Después de que el feminismo haya presionado para que telediarios y prensa abrieran con cada feminicidio, el interés social ha ido bajando. Vuelve a verse de nuevo como una misma noticia repetida, una violencia contra la que parece que no se puede hacer nada; se tiende al derrotismo y se acaba prefiriendo no estar al tanto. Porque la impotencia sostenida en el tiempo acaba en ganas de olvidar, en hacer como si no.

Activistas LGBT han salido a la calle para denunciar, para chillar, para abrirse en canal y soltar su rabia, tal y como las activistas feministas lo hemos hecho siempre. Son luchas hermanas de base, por eso son tantas activistas las que acuden a ambas convocatorias, conscientes de que es el mismo mazo el que aplasta a unas y a otros. Pero si no se mantiene la presión social, lo que está ocurriendo con la violencia machista, con los feminicidios, con las tropelías judiciales, salpicados de ese desdén político y una invisibilización naciente en medios generalistas y de grandes shares, ocurrirá a las compañeras lesbianas y compañeros gays. La homofobia y lesbofobia quedará entonces reducida a pequeñas muestras de varios segundos en telediarios, noticias que será recibida por la sociedad con la mirada perdida y la cabeza en otra cosa.

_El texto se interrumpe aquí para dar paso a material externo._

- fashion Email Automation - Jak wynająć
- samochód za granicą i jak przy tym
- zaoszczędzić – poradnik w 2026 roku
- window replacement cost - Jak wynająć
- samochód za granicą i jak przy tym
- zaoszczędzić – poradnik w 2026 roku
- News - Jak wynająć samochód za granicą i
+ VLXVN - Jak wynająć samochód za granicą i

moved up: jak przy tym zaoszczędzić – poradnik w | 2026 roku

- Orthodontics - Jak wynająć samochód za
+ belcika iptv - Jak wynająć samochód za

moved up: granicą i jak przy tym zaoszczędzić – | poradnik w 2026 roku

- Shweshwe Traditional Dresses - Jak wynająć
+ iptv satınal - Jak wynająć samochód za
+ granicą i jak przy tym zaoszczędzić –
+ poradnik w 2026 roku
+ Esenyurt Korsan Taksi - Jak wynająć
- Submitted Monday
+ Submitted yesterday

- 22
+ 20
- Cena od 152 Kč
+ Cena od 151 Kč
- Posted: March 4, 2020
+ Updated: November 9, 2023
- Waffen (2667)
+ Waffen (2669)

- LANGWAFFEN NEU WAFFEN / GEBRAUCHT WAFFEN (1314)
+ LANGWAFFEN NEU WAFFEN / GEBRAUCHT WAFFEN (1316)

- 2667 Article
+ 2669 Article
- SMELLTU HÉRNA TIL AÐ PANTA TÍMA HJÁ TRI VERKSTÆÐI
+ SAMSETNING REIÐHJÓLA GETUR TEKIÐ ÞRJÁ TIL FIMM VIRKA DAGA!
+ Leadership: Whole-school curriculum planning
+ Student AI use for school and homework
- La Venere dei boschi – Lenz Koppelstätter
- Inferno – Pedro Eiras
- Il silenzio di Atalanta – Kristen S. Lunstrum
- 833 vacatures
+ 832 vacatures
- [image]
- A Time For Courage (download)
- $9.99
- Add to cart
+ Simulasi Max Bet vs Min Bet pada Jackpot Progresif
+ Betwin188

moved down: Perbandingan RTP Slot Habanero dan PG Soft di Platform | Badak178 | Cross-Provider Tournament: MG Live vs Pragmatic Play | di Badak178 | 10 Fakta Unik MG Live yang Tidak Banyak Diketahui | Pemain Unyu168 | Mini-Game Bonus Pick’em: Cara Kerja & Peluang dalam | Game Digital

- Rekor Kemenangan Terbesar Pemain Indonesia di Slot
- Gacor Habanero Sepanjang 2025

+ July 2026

Los que cuecen cangrejos saben qué técnica es esta. Los meten vivos en una olla de agua fría, y la ponen el fuego, muy lento, muy bajo, al principio. Van aumentando la temperatura tan poco a poco, que los cangrejos no notan que los están comenzando a cocer. Para cuando el fuego rodea la olla, los cangrejos están muertos. No hace falta ponerle ni tapa a las ollas, no llegan a salir.

Esto está pasando en nuestra sociedad. Ya pasó toda la vida con las mujeres, hasta que la ola feminista enfrió la olla, señaló las intenciones del sistema, de su querer cocernos a fuego lento. Ahora lo intenta el activismo LGBT con sus propios compañeros víctimas del mismo tipo y la misma olla. Pero es que el sistema es demasiado perfecto, tiene demasiada ayuda de la estructura institucional, el tipo que le da fuerza al fuego es demasiado grande si no nos unimos de forma eficaz contra él.

Porque lejos de quedarnos como estamos, vamos a peor, la homofobia y el machismo se ven legitimados con un partido -aún sin ilegalizar- que sabe que puede permitirse comunicaciones así, y peores:

Apartar la mirada para no ver, para no saber, no nos va a proteger. Si la impotencia llega al hartazgo, canalicémosla de otras maneras, no hacia la desidia sino hacia la lucha, el activismo, el instruirnos, la organización. Cerrar los ojos no solo no parará al sistema, cerrar los ojos servirá para lo mismo que ha servido históricamente: abrirlos cuando el odio llame también a tu puerta, y ahí ya será demasiado tarde.